ISLAMABAD: The government has unveiled an attractive investment framework offering up to 20 percent returns and greater operational flexibility to attract buyers for the privatisation of three major power distribution companies (DISCOs) later this year.

Prime Minister’s Adviser on Privatisation, Muhammad Ali, said the government is restructuring the transaction model to ensure investor confidence while safeguarding consumer interests. The move is aimed at facilitating the successful privatisation of Faisalabad Electric Supply Company (FESCO), Gujranwala Electric Power Company (GEPCO), and Islamabad Electric Supply Company (IESCO) during October, November, and December 2026.

Speaking after a meeting of the Privatisation Commission Board, Ali said the commission has completed domestic investor outreach in seven major cities and is now expanding its marketing campaign internationally, targeting investors in Saudi Arabia, China, Türkiye, Qatar, Bahrain, Oman, and other Middle Eastern countries.

“We will incorporate investor-friendly conditions into the transaction structure before the bidding process begins. Without these reforms, privatisation will not be possible,” he said.

The government has set July 7 as the deadline for Expressions of Interest (EOIs) for FESCO, August 24 for GEPCO, and September 7 for IESCO. Bidding for the three companies will be conducted sequentially in the final quarter of 2026.

According to Muhammad Ali, investors have shown strong interest in Pakistan’s power sector but have sought long-term tariff visibility, freedom to buy and sell electricity, self-generation rights, and greater private-sector participation. While the government has ruled out dollar-denominated returns, it plans to offer 14–15 percent returns in rupees, with performance-based incentives that could increase profitability to 18–20 percent.

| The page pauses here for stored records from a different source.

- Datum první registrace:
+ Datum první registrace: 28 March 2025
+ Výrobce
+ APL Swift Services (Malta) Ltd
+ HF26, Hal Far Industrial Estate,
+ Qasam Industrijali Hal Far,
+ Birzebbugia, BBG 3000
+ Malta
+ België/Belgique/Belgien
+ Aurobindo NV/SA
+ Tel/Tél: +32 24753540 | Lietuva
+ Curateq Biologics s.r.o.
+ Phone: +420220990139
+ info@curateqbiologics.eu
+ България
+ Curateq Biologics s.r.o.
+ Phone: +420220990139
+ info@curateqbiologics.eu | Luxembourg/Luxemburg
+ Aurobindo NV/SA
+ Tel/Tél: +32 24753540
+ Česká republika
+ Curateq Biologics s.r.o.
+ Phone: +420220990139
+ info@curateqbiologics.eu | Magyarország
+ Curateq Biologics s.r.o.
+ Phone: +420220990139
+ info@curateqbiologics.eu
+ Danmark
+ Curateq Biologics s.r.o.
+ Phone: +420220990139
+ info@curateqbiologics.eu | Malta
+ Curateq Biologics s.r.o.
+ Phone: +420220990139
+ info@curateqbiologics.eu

“The current tariff and business model is not attractive enough. It must evolve to encourage private investment and improve efficiency,” he noted.

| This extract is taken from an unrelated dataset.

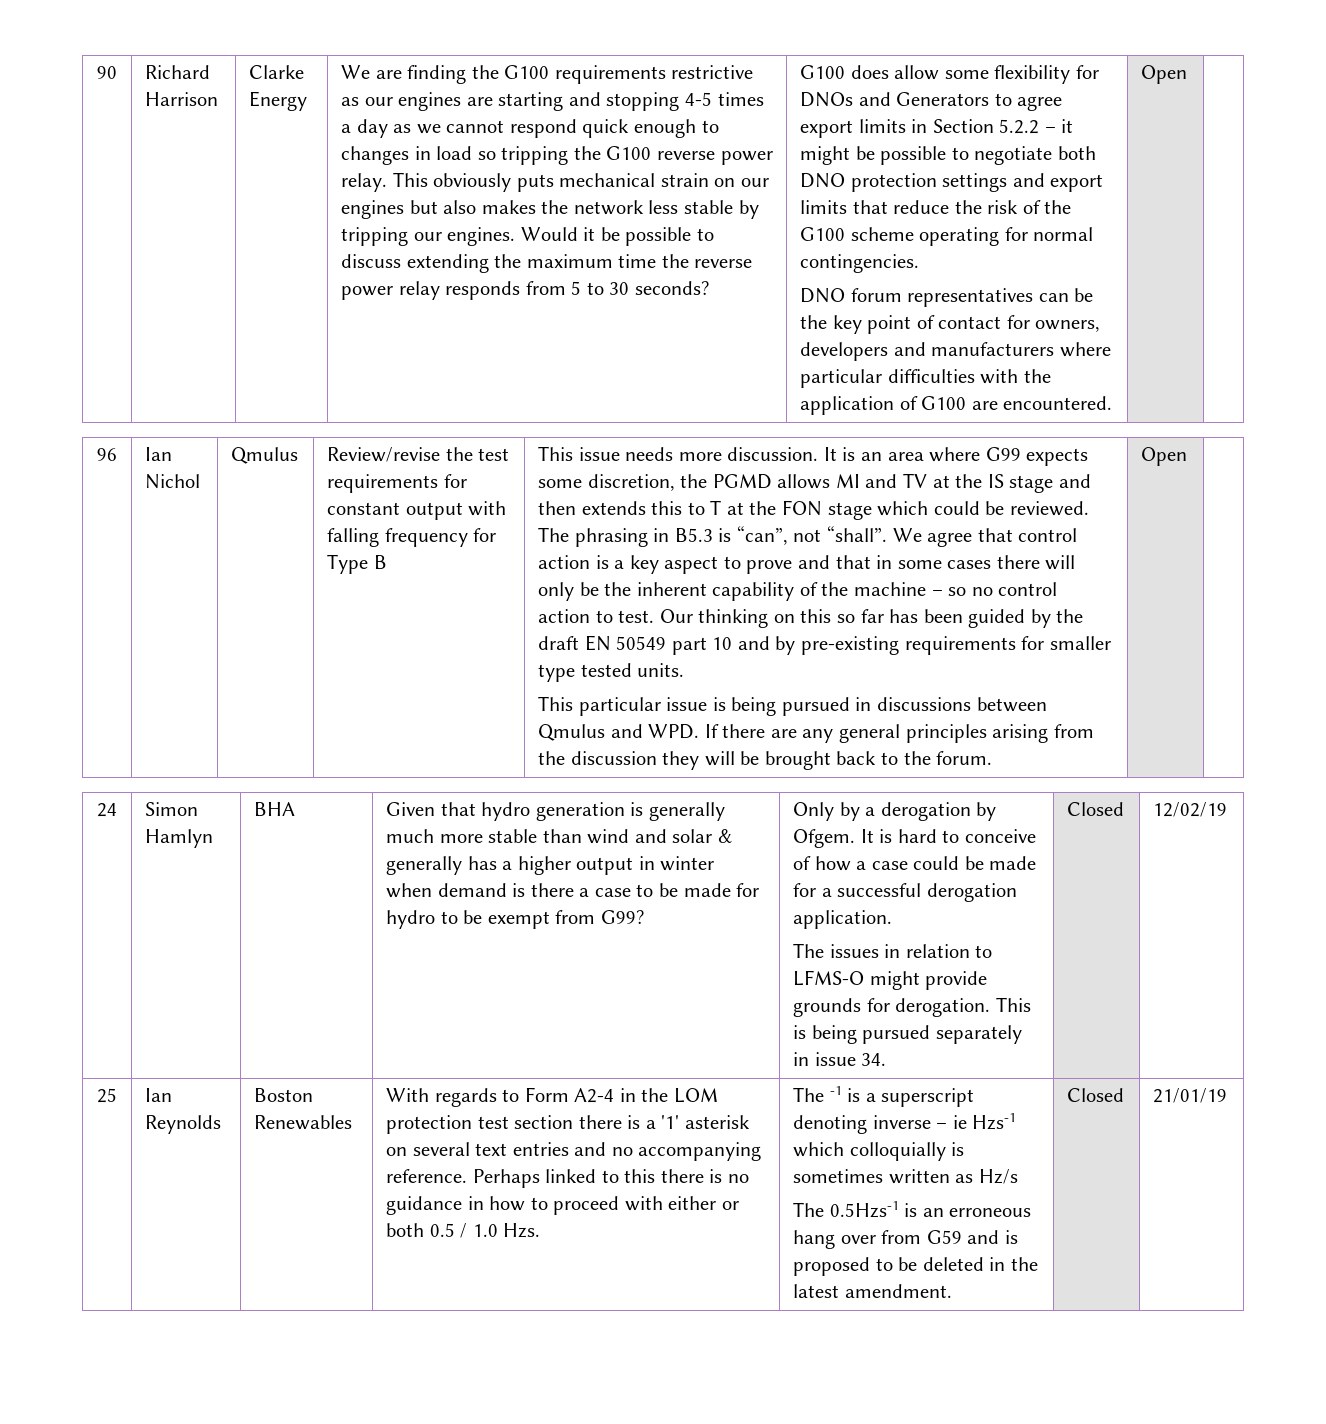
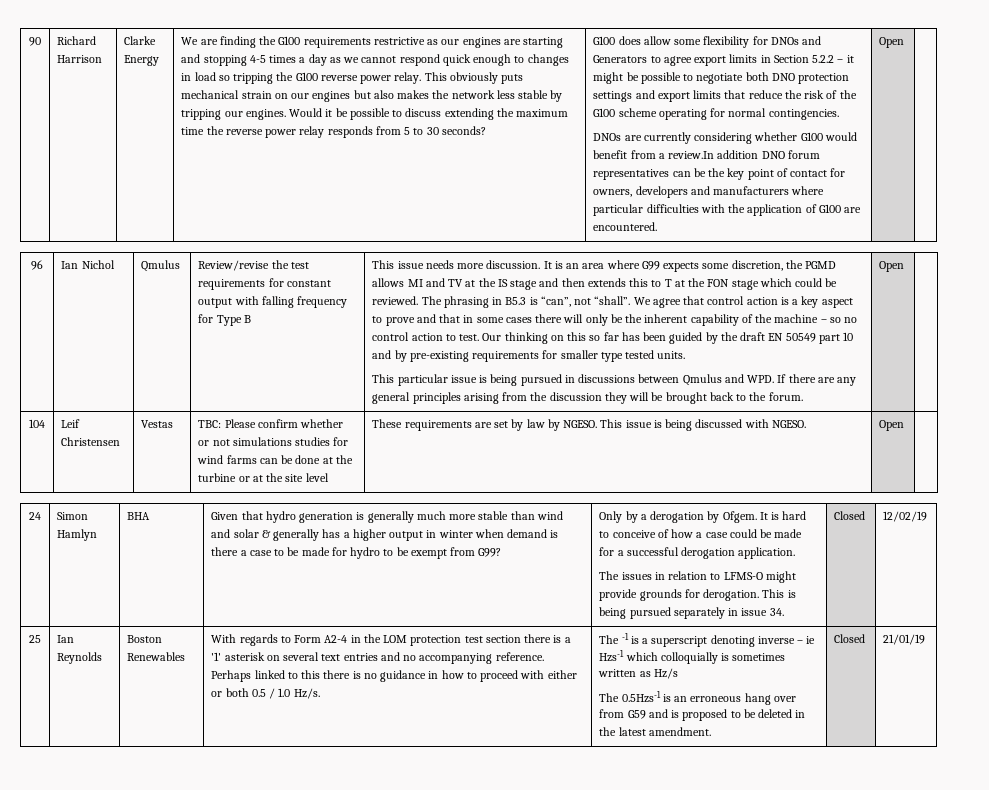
- DNO forum representatives can be the key point of contact for owners, developers and manufacturers where particular difficulties with the application of G100 are encountered.
+ DNOs are currently considering whether G100 would benefit from a review.In addition DNO forum representatives can be the key point of contact for owners, developers and manufacturers where particular difficulties with the application of G100 are encountered.
+ 104 | Leif Christensen | Vestas | TBC: Please confirm whether or not simulations studies for wind farms can be done at the turbine or at the site level | These requirements are set by law by NGESO. This issue is being discussed with NGESO. | Open
- Perhaps linked to this there is no guidance in how to proceed with either or both 0.5 / 1.0 Hzs.
+ Perhaps linked to this there is no guidance in how to proceed with either or both 0.5 / 1.0 Hz/s.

The adviser said the uniform national electricity tariff would continue for now, but improved efficiency, lower losses, and better utilization of surplus generation capacity could eventually help reduce electricity prices for consumers.

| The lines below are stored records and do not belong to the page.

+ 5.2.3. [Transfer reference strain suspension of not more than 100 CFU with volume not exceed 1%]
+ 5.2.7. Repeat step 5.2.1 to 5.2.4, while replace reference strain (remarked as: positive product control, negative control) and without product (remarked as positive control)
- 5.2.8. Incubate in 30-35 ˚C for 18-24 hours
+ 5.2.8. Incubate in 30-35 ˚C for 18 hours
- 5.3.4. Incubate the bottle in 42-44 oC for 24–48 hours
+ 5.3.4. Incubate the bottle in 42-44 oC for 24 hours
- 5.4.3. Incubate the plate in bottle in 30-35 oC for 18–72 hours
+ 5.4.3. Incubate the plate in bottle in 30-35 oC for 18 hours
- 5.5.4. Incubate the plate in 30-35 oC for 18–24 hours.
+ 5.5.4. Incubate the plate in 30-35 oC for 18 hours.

In parallel, the government is also working on restructuring Hyderabad Electric Supply Company (HESCO) and Sukkur Electric Power Company (SEPCO), with plans to complete their privatisation by August-September 2027.

During the meeting, the Privatisation Commission Board approved the restructuring plan for FESCO, which will now be submitted to the Cabinet Committee on Privatisation (CCoP) for final approval.

The board also approved a consortium led by KPMG, along with Bridge Factor and other partners, as the highest-ranked bidder for appointment as financial adviser for the privatisation of the House Building Finance Company Limited (HBFCL).

Additionally, the board reviewed a proposed advisory agreement with the Asian Development Bank (ADB) regarding the outsourcing of operations at Islamabad International Airport under a long-term concession model. The initiative is expected to enhance operational efficiency, improve passenger services, and align airport operations with international standards.

The government views these transactions as key components of its broader strategy to attract private investment, improve service delivery, and reduce the financial burden of state-owned enterprises on the national exchequer.